Straight-Jacket is a 2004 comedy film written and directed by Richard Day, based on his play. Done as a pastiche of the Rock Hudson-Doris Day romantic comedy films, Straight-Jacket tells the story of Guy Stone, a closeted gay actor in the 1950s who is modeled on Hudson.

Guy Stone (Matt Letscher) is blissfully closeted, picking up tricks for one-night-stands, while capturing the country's heart as "America's most eligible bachelor" (starring in such films as The Love Barrel and I Married the Ghost). However, Guy's carefully managed façade collapses when he comes up for the lead in S.R.O. studio's version of Ben-Hur.

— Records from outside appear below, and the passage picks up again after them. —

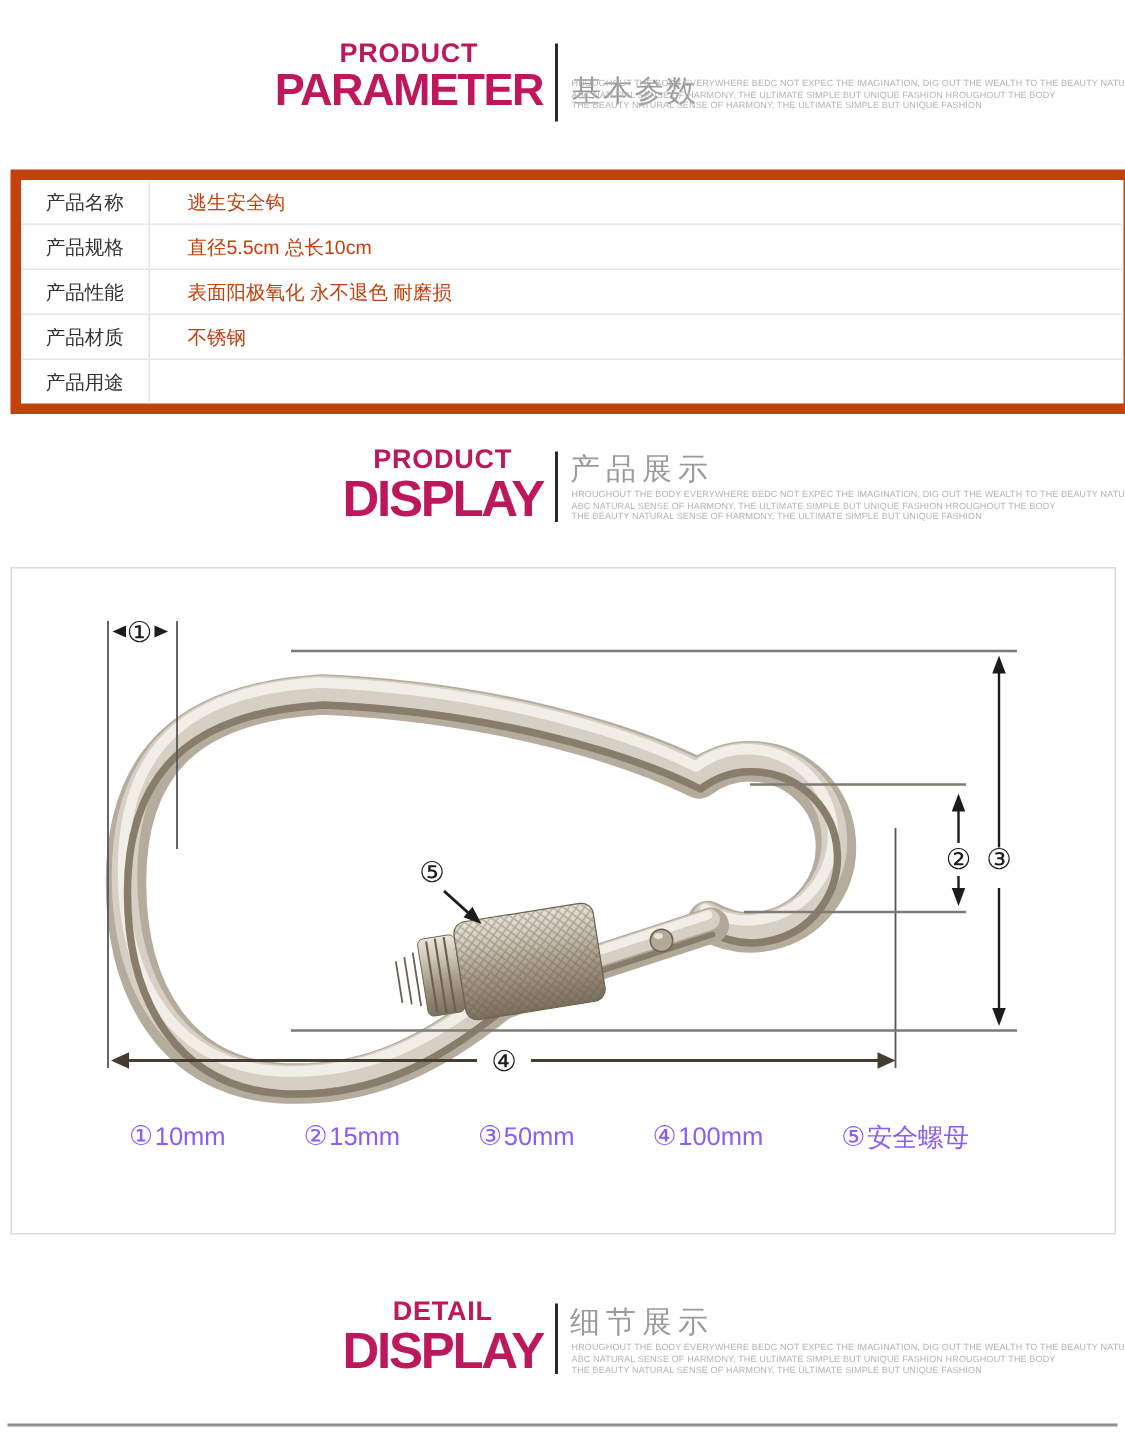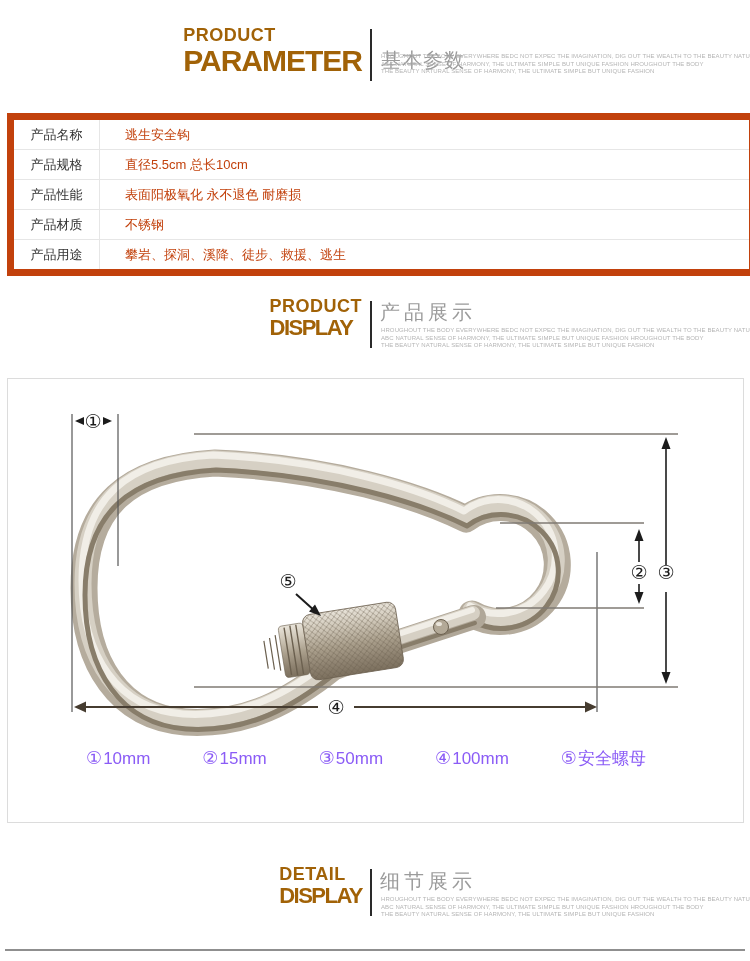--- a/index.html
+++ b/index.html
@@ -7,7 +7,7 @@
   .page{position:relative;width:750px;height:961px;background:#fff;}
 
   
-  .hdr-en{position:absolute;text-align:left;color:#a16207;}
+  .hdr-en{position:absolute;text-align:center;color:#be185d;}
   .hdr-kicker{font-size:18px;font-weight:700;line-height:1.05;letter-spacing:.5px;}
   .hdr-title{font-size:30px;font-weight:900;line-height:.98;letter-spacing:-1px;margin-top:1px;}
   .hdr-title.big{font-size:22px;letter-spacing:-1.5px;}

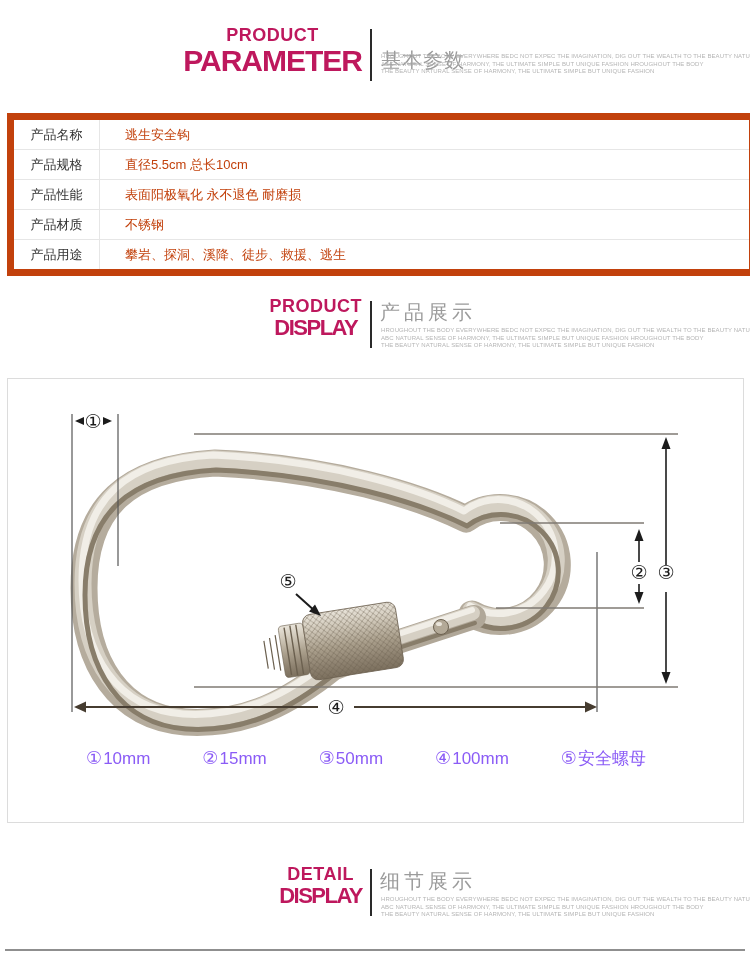--- a/index.html
+++ b/index.html
@@ -69,7 +69,6 @@
     </div>
     <div class="spec-row">
       <div class="spec-label">产品用途</div>
-      <div class="spec-value">攀岩、探洞、溪降、徒步、救援、逃生</div>
     </div>
   </div>
 

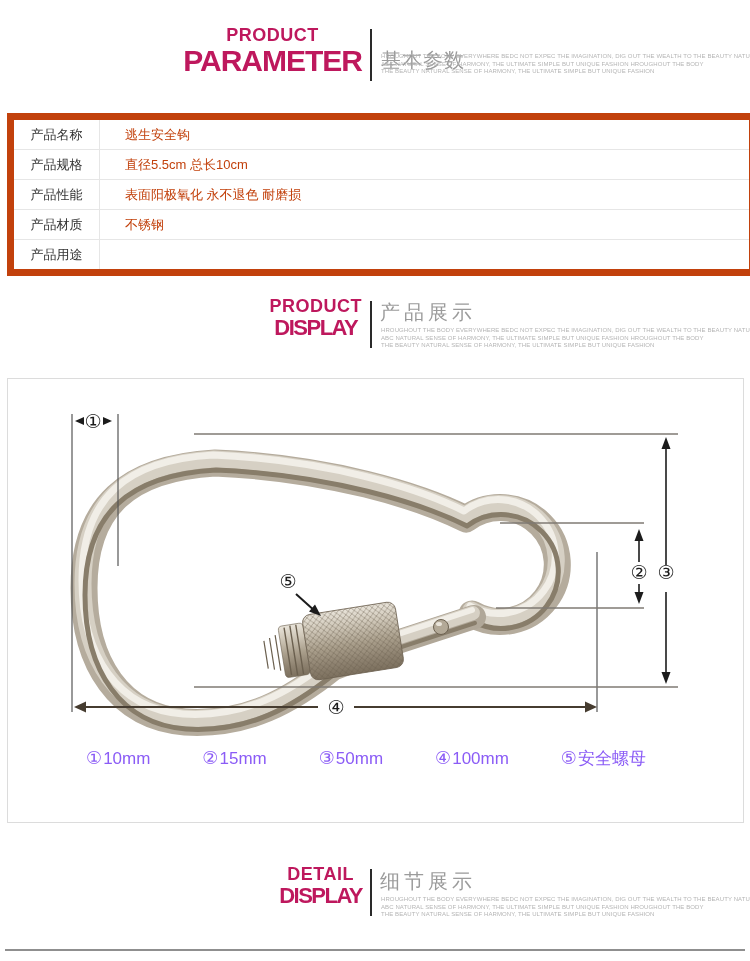--- a/index.html
+++ b/index.html
@@ -10,7 +10,7 @@
   .hdr-en{position:absolute;text-align:center;color:#be185d;}
   .hdr-kicker{font-size:18px;font-weight:700;line-height:1.05;letter-spacing:.5px;}
   .hdr-title{font-size:30px;font-weight:900;line-height:.98;letter-spacing:-1px;margin-top:1px;}
-  .hdr-title.big{font-size:22px;letter-spacing:-1.5px;}
+  .hdr-title.big{font-size:34px;letter-spacing:-1.5px;}
   .hdr-divider{position:absolute;width:2px;background:#2a2a2a;}
   .hdr-cn{position:absolute;font-size:20px;color:#9b9b9b;letter-spacing:1px;font-weight:400;white-space:nowrap;}
   .hdr-cn.wide{letter-spacing:4px;}

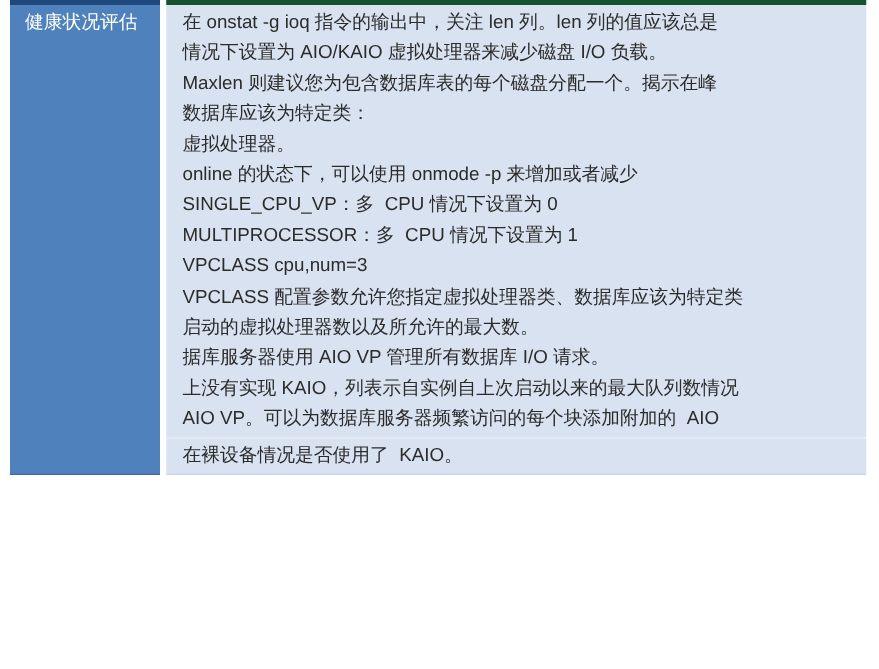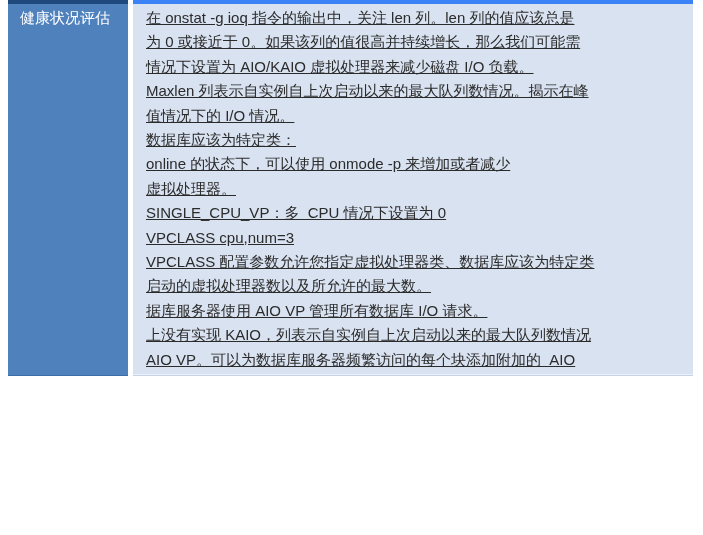--- a/index.html
+++ b/index.html
@@ -43,11 +43,10 @@
     width: 560px;
     flex: 0 0 560px;
     background: #D9E2F0;
-    border-top: 4px solid #3b82f6;
+    border-top: 4px solid #14532d;
     border-bottom: 1px solid #C5D3E6;
     color: #2B2B2B;
     box-sizing: border-box;
-    text-decoration: underline;
   }
   .cell {
     padding: 2px 10px 2px 13px;

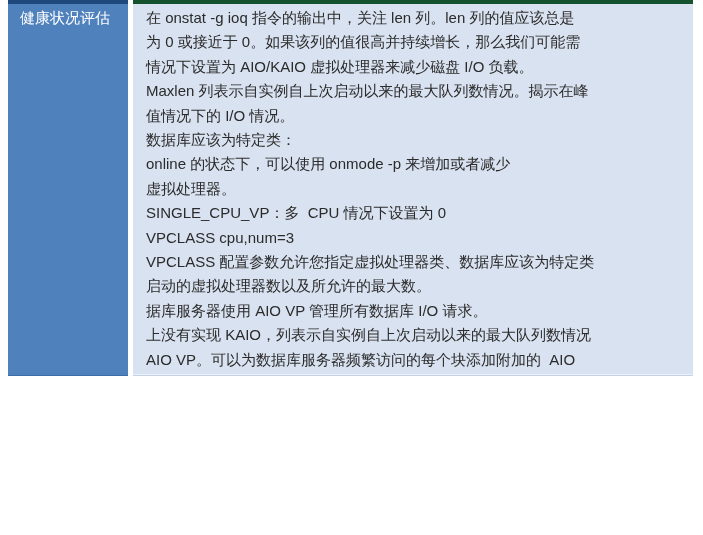--- a/index.html
+++ b/index.html
@@ -72,7 +72,6 @@
     <div class="body-col">
       <div class="cell">
           <div class="line">在 onstat -g ioq 指令的输出中，关注 len 列。len 列的值应该总是</div>
-          <div class="line">为 0 或接近于 0。如果该列的值很高并持续增长，那么我们可能需</div>
           <div class="line">情况下设置为 AIO/KAIO 虚拟处理器来减少磁盘 I/O 负载。</div>
           <div class="line">Maxlen 列表示自实例自上次启动以来的最大队列数情况。揭示在峰</div>
           <div class="line">值情况下的 I/O 情况。</div>

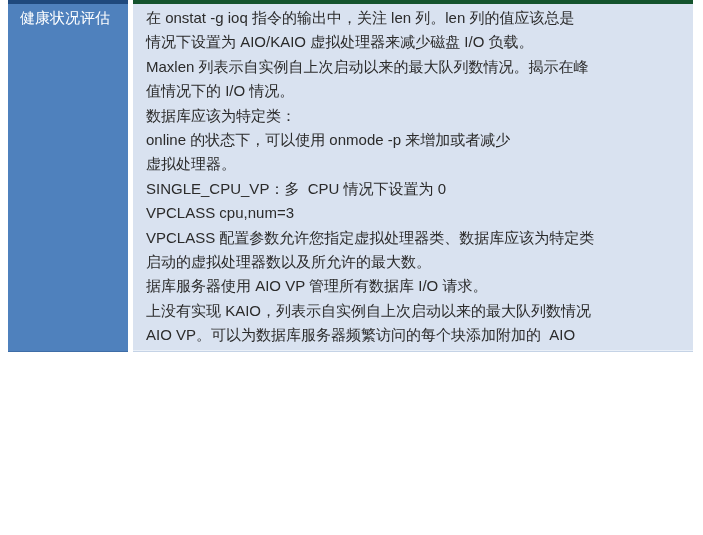--- a/index.html
+++ b/index.html
@@ -73,7 +73,7 @@
       <div class="cell">
           <div class="line">在 onstat -g ioq 指令的输出中，关注 len 列。len 列的值应该总是</div>
           <div class="line">情况下设置为 AIO/KAIO 虚拟处理器来减少磁盘 I/O 负载。</div>
-          <div class="line">Maxlen 列表示自实例自上次启动以来的最大队列数情况。揭示在峰</div>
+          <div class="line">Maxlen 则建议您为包含数据库表的每个磁盘分配一个。揭示在峰</div>
           <div class="line">值情况下的 I/O 情况。</div>
           <div class="line">数据库应该为特定类：</div>
           <div class="line">online 的状态下，可以使用 onmode -p 来增加或者减少</div>

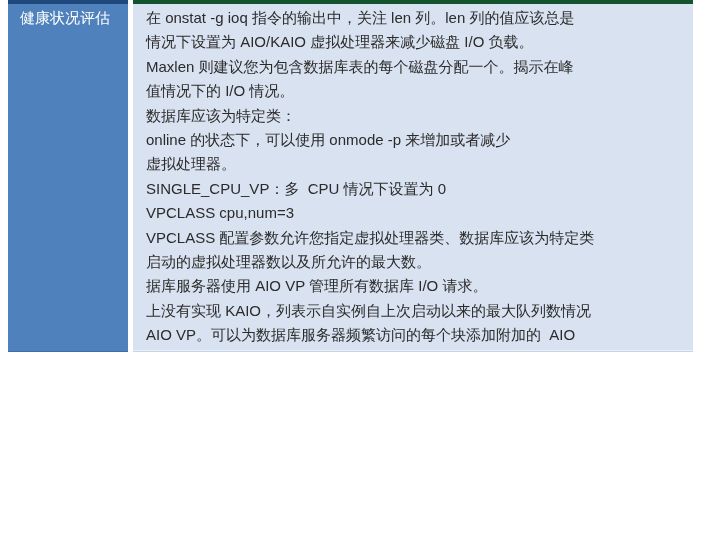--- a/index.html
+++ b/index.html
@@ -74,7 +74,6 @@
           <div class="line">在 onstat -g ioq 指令的输出中，关注 len 列。len 列的值应该总是</div>
           <div class="line">情况下设置为 AIO/KAIO 虚拟处理器来减少磁盘 I/O 负载。</div>
           <div class="line">Maxlen 则建议您为包含数据库表的每个磁盘分配一个。揭示在峰</div>
-          <div class="line">值情况下的 I/O 情况。</div>
           <div class="line">数据库应该为特定类：</div>
           <div class="line">online 的状态下，可以使用 onmode -p 来增加或者减少</div>
           <div class="line">虚拟处理器。</div>

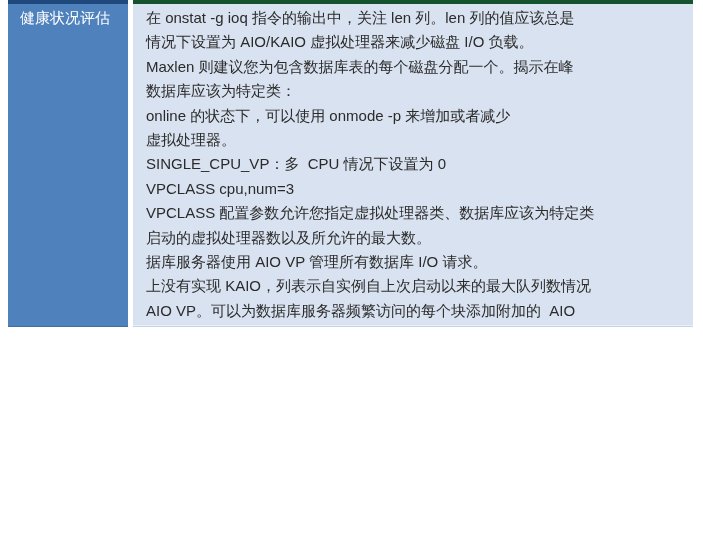--- a/index.html
+++ b/index.html
@@ -75,8 +75,8 @@
           <div class="line">情况下设置为 AIO/KAIO 虚拟处理器来减少磁盘 I/O 负载。</div>
           <div class="line">Maxlen 则建议您为包含数据库表的每个磁盘分配一个。揭示在峰</div>
           <div class="line">数据库应该为特定类：</div>
+          <div class="line">虚拟处理器。</div>
           <div class="line">online 的状态下，可以使用 onmode -p 来增加或者减少</div>
-          <div class="line">虚拟处理器。</div>
           <div class="line">SINGLE_CPU_VP：多  CPU 情况下设置为 0</div>
           <div class="line">VPCLASS cpu,num=3</div>
           <div class="line">VPCLASS 配置参数允许您指定虚拟处理器类、数据库应该为特定类</div>

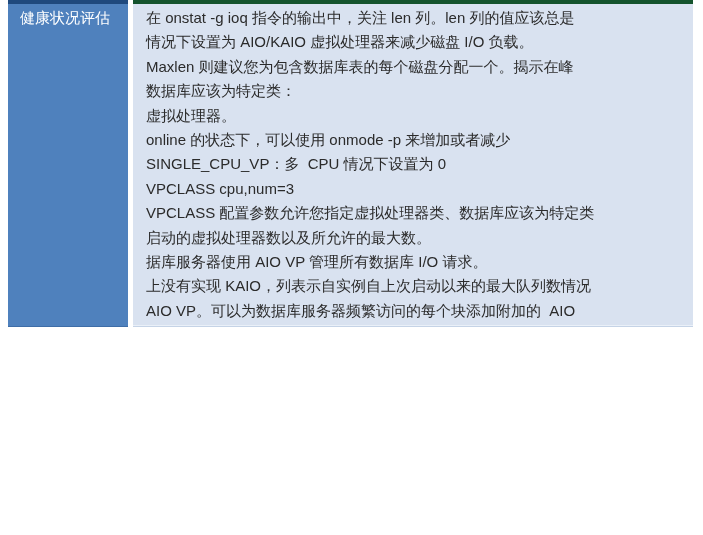--- a/index.html
+++ b/index.html
@@ -78,6 +78,7 @@
           <div class="line">虚拟处理器。</div>
           <div class="line">online 的状态下，可以使用 onmode -p 来增加或者减少</div>
           <div class="line">SINGLE_CPU_VP：多  CPU 情况下设置为 0</div>
+          <div class="line">MULTIPROCESSOR：多  CPU 情况下设置为 1</div>
           <div class="line">VPCLASS cpu,num=3</div>
           <div class="line">VPCLASS 配置参数允许您指定虚拟处理器类、数据库应该为特定类</div>
           <div class="line">启动的虚拟处理器数以及所允许的最大数。</div>

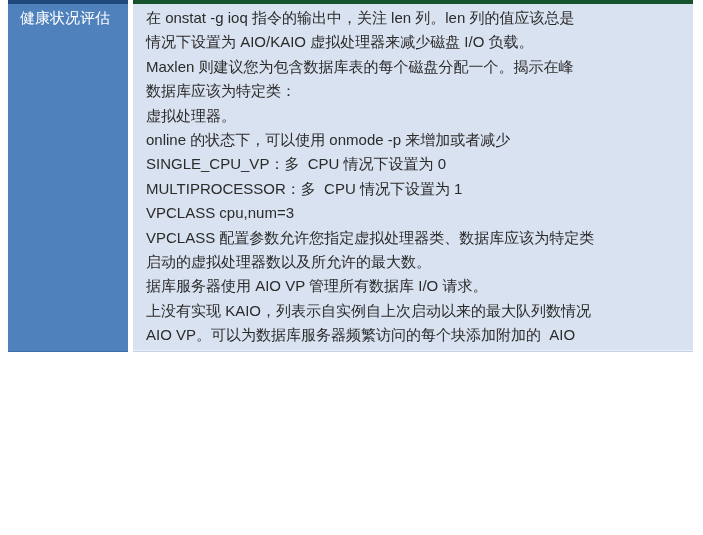--- a/index.html
+++ b/index.html
@@ -87,6 +87,9 @@
           <div class="line">AIO VP。可以为数据库服务器频繁访问的每个块添加附加的  AIO</div>
         </div>
       <div class="row-divider"></div>
+      <div class="cell">
+          <div class="line">在裸设备情况是否使用了  KAIO。</div>
+        </div>
     </div>
   </div>
 </div>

Things turn sour for the film idol when a fellow actor, Freddie Stevens (Jack Plotnick) (famous in the film for portraying "Captain Astro" in a succession of Buck Rogers or Flash Gordon-type serial films), decides to steal the lead in Ben-Hur from Guy by taking a picture of Guy exiting a gay bar. Freddie plans to out Guy to the world and ruin his career. Jerry (Veronica Cartwright), Guy's repressed lesbian ball-bustingly ambitious agent, connives to cover up the impending outing and ensure Guy the role in Ben-Hur by marrying her client off with great fanfare to the studio head's secretary, Sally (Carrie Preston), who just happens to also be a slavishly devoted Guy Stone fan. However, Sally isn't aware the marriage is a sham.

To avoid his adoring new bride as much as possible, Guy has Jerry sign him onto the next available film, which turns out to be 'Blood Mine' — a disastrously arch pro-union film about the corrupt goings on at a coal mine (with lines like 'how can they call this a MINE when everything is THEIRS!?!'). The studio head, in fear of the red-baiting going on in Hollywood at the time, decides — true to Hollywood stereotype — rather than stop production on the film to instead water down the pro-union content wherever possible. The young, idealistic, and terribly handsome writer of the novel that the film is based on, Rick Foster, quickly gets roped into convoluting the plot of this already-bad adaptation of his heartfelt book largely because of a chance meeting between him and the film's star, Guy. The attraction the two men feel for one another is instantaneous and propels the rest of the plot forward.